Sedangkan kewenangan notaris berdasarkan
undang-undang nomor 30 tahun 2004 juncto undang – undang nomor : 02 tahun 2014,
kewenangan notaris antara lain :
1. Notaris
berwenang membuat akta outentik mengenai semua perbuatan, perjanjian dan
penetapan yang diharuskan oleh peraturan perundang-undangan dan atau
dikehendaki oleh yang berkepentingan untuk dinyatakan dalam akta autentik,
menjamin kepastian tanggal pembuatan akta, penyimpanan akta, memberikan grose,
salinan dan kutipan akta, semuanya itu sepanjang pembuatan akta itu tidak juga
ditugaskan atau dikecualikan kepada pejabat lain atau orang lain yang
ditetapkan oleh undang-undang.
2. Selain
tugas membuat akta autentik notaris juga berwenang :
-
Mengesahkan tanda tangan dan menetapkan
kepastian tanggal surat dibawah tangan dengan mendaftar dalam buku khusus
-
Membukukan surat dibawah tangan dengan
mendaftar dalam buku khusus
-
Membuat foto kopi dari asli surat dibawah
tangan berupa salinan yang memuat uraian sebagaimana ditulis dan digambarkan
dalam surat yang bersangkutan
-
Melakukan pengesahan kecocokan fotokopi
dengan surat aslinya
-
Memberikan penyuluhan hukum sehubungan dengan
pembuatan akta
-
Membuat akta yang berkaitan dengan
pertanahan atau
-
Akta risalah lelang (memerlukan ijin
khusus)
3. Kewenangan lain yang diatur oleh undang-undang.
- Keabsahan akta outentik
Menurut undang-undang Akta notaris adalah
akta autentik yang dibuat oleh atau dihadapan notaris menurut bentuk dan tata
cara yang ditetapkan dalam undang-undang nomor : 2 tahun 2014.
Adapun bentuk dapat dibaca dalam
undang-undang tersebut, selain bentuk dan tata cara pembuatan juga ada syarat
lain seperti kecakapan penghadap
dalam undang-undang disebut minimal umur 18 tahun, pengahadap harus dikenal oleh notaris atau diperkenalkan kepada notaris oleh
minimal 2 orang saksi pengenal yang berumur paling rendah 18 tahun atau telah
menikah dan cakap melakukan perbuatan hukum, atau diperkenalkan oleh 2 orang
penghadap lainnya, pengenalan tersebut dinyatakan dengan tegas dalam akta.
Setiap akta dibacakan kepada para pihak dan dihadiri oleh minimal 2 orang saksi, kecuali undang-undang
menentukan lain, saksi juga harus dikenal oleh notaris atau diperkenalkan
kepada notaris seperti ketentuan diatas.
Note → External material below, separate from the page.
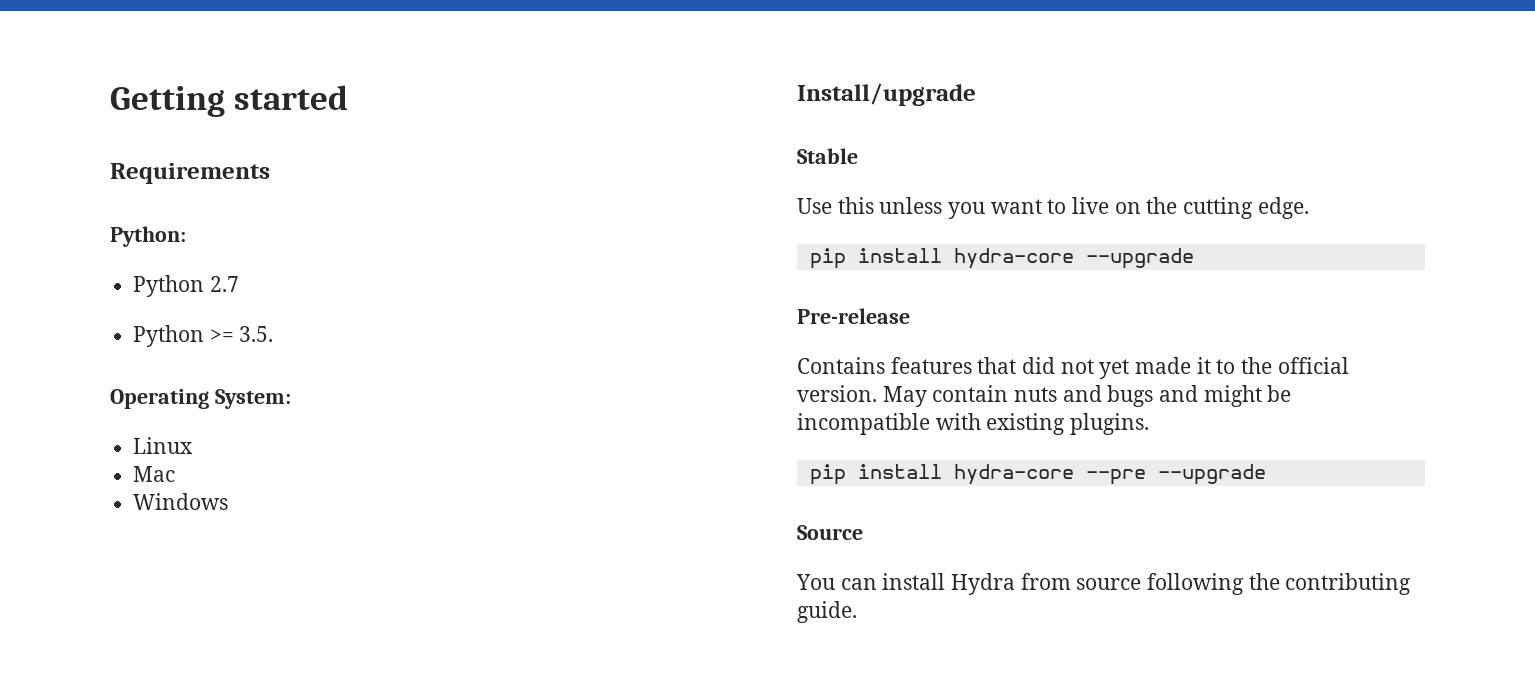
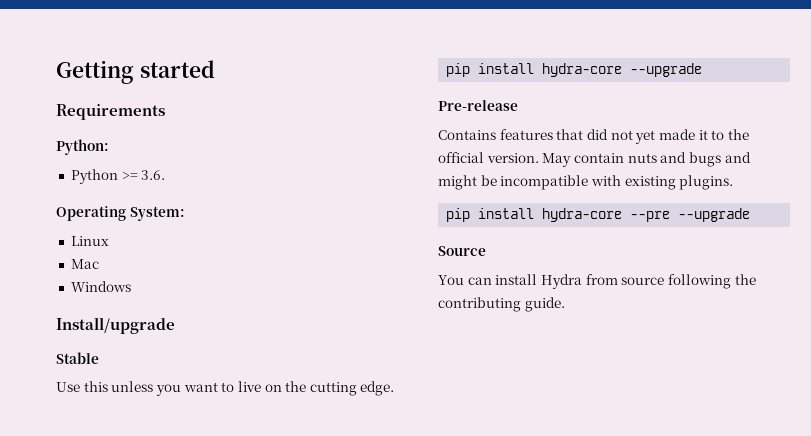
[133,275,239,297] // Python 2.7 -> (109, 147) none
[239,326,274,342] 3.5. -> [141,170,166,180] 3.6.

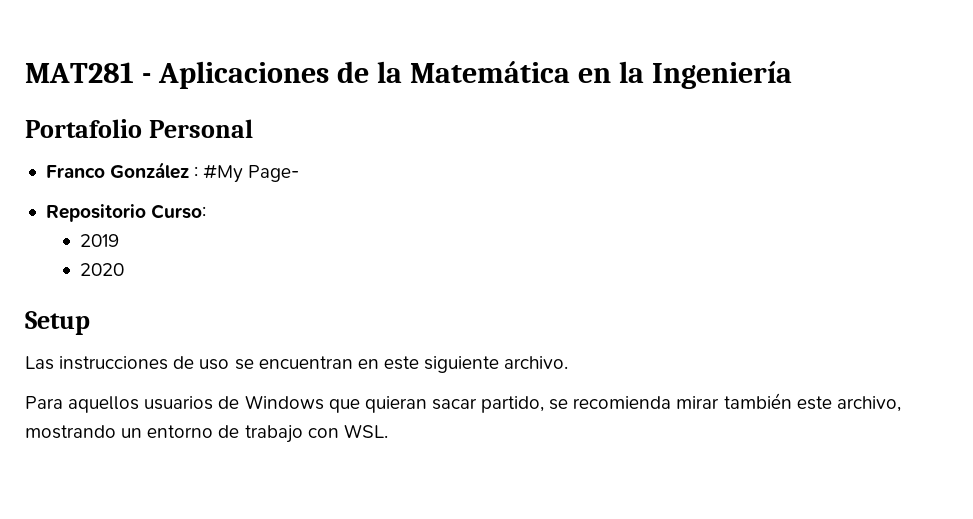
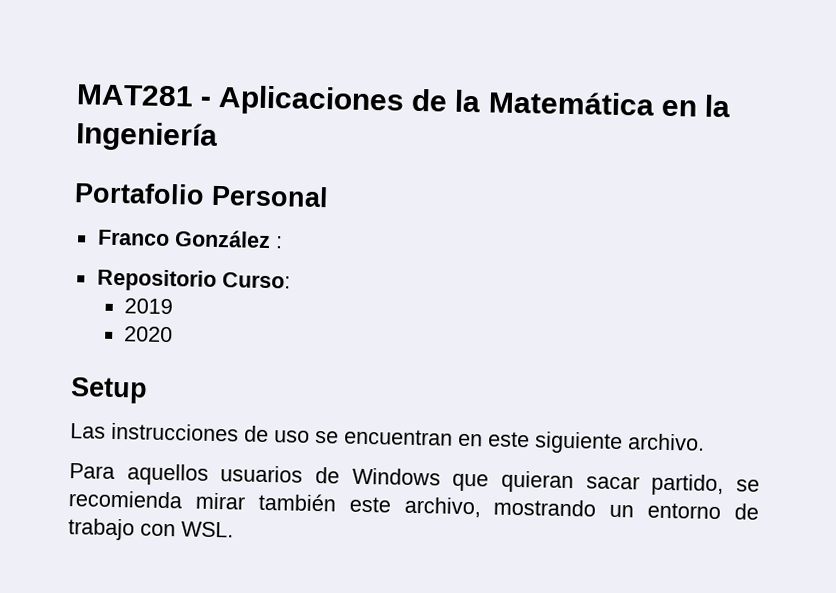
[203,164,300,183] #My Page- -> (283, 242) none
Jika akta dibuat tidak sesuai dengan
ketentuan undang-undang maka akta akan berlaku sebagai akta dibawah tangan.
Dilansir dari www.kliklegal.com
(17/04/2020) notaris Dr. Udin Nasrudin, S.H. menjelaskan terkait
e-notary, bahwa e-notary adalah konsep yang memanfaatkan kemajuan teknologi
bagi para notaris dalam menjalankan tugas-tugasnya sehari-hari, seperti
digitalisasi dokumen, penandatanganan akta secara elektronik, pelaksanaan Rapat
Umum Pemegang Saham secara teleconference dan hal lain-lain yang sejenis.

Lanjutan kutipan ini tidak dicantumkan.